» **Task requirements**: An exact transcription of all the records below is required, without any images.

» **Data for analysis**:
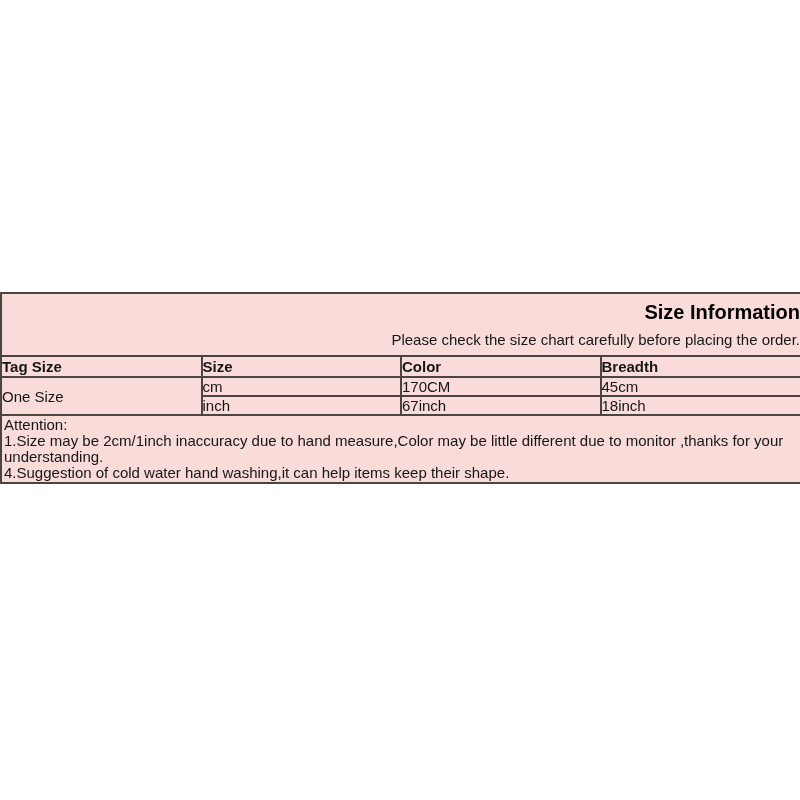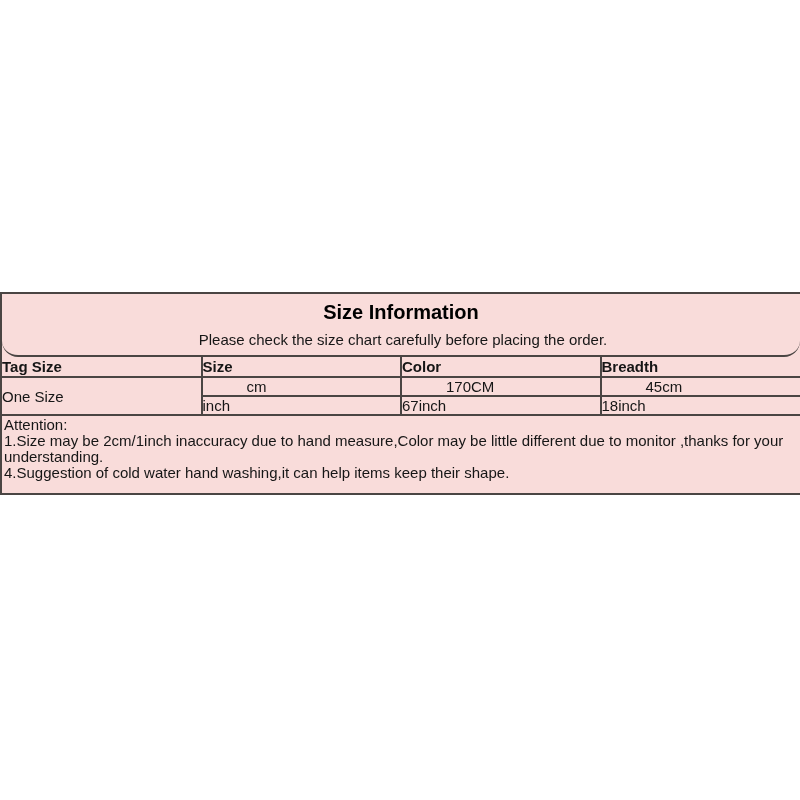--- a/index.html
+++ b/index.html
@@ -19,23 +19,22 @@
     box-sizing: border-box;
     background: var(--chart-bg, #f9dcda);
     border: 2px solid var(--line, #4a4543);
     border-right: none;
   }
 
   .chart-header {
     box-sizing: border-box;
     height: 63px;
     padding-top: 6px;
-    text-align: center;
+    text-align: right;
     border-bottom: 2px solid var(--line, #4a4543);
-    border-radius: 16px;
   }
   .title {
     margin: 0;
     font-size: 20px;
     line-height: 25px;
     font-weight: bold;
     color: #000000;
   }
   .subtitle {
     margin: 5px 0 0 4px;
@@ -59,25 +58,24 @@
   .size-table th {
     font-weight: bold;
     height: 19px;
     border-bottom: 2px solid var(--line, #4a4543);
   }
   .size-table td { height: 16px; }
   .size-table th:first-child,
   .size-table td.tag-size { border-left: none; }
   .size-table tbody tr:first-child td.mid {
     border-bottom: 2px solid var(--line, #4a4543);
-    padding-left: 44px;
   }
 
   .attention {
-    padding: 1px 4px 12px 2px;
+    padding: 1px 4px 1px 2px;
     font-size: 15px;
     line-height: 16px;
   }
 </style>
 </head>
 <body style="background: rgb(255, 255, 255); color: rgb(22, 22, 22);">
 
 <div>
   <section class="size-chart">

» **Exercise solution**:
--- a/index.html
+++ b/index.html
@@ -19,23 +19,22 @@
     box-sizing: border-box;
     background: var(--chart-bg, #f9dcda);
     border: 2px solid var(--line, #4a4543);
     border-right: none;
   }
 
   .chart-header {
     box-sizing: border-box;
     height: 63px;
     padding-top: 6px;
-    text-align: center;
+    text-align: right;
     border-bottom: 2px solid var(--line, #4a4543);
-    border-radius: 16px;
   }
   .title {
     margin: 0;
     font-size: 20px;
     line-height: 25px;
     font-weight: bold;
     color: #000000;
   }
   .subtitle {
     margin: 5px 0 0 4px;
@@ -59,25 +58,24 @@
   .size-table th {
     font-weight: bold;
     height: 19px;
     border-bottom: 2px solid var(--line, #4a4543);
   }
   .size-table td { height: 16px; }
   .size-table th:first-child,
   .size-table td.tag-size { border-left: none; }
   .size-table tbody tr:first-child td.mid {
     border-bottom: 2px solid var(--line, #4a4543);
-    padding-left: 44px;
   }
 
   .attention {
-    padding: 1px 4px 12px 2px;
+    padding: 1px 4px 1px 2px;
     font-size: 15px;
     line-height: 16px;
   }
 </style>
 </head>
 <body style="background: rgb(255, 255, 255); color: rgb(22, 22, 22);">
 
 <div>
   <section class="size-chart">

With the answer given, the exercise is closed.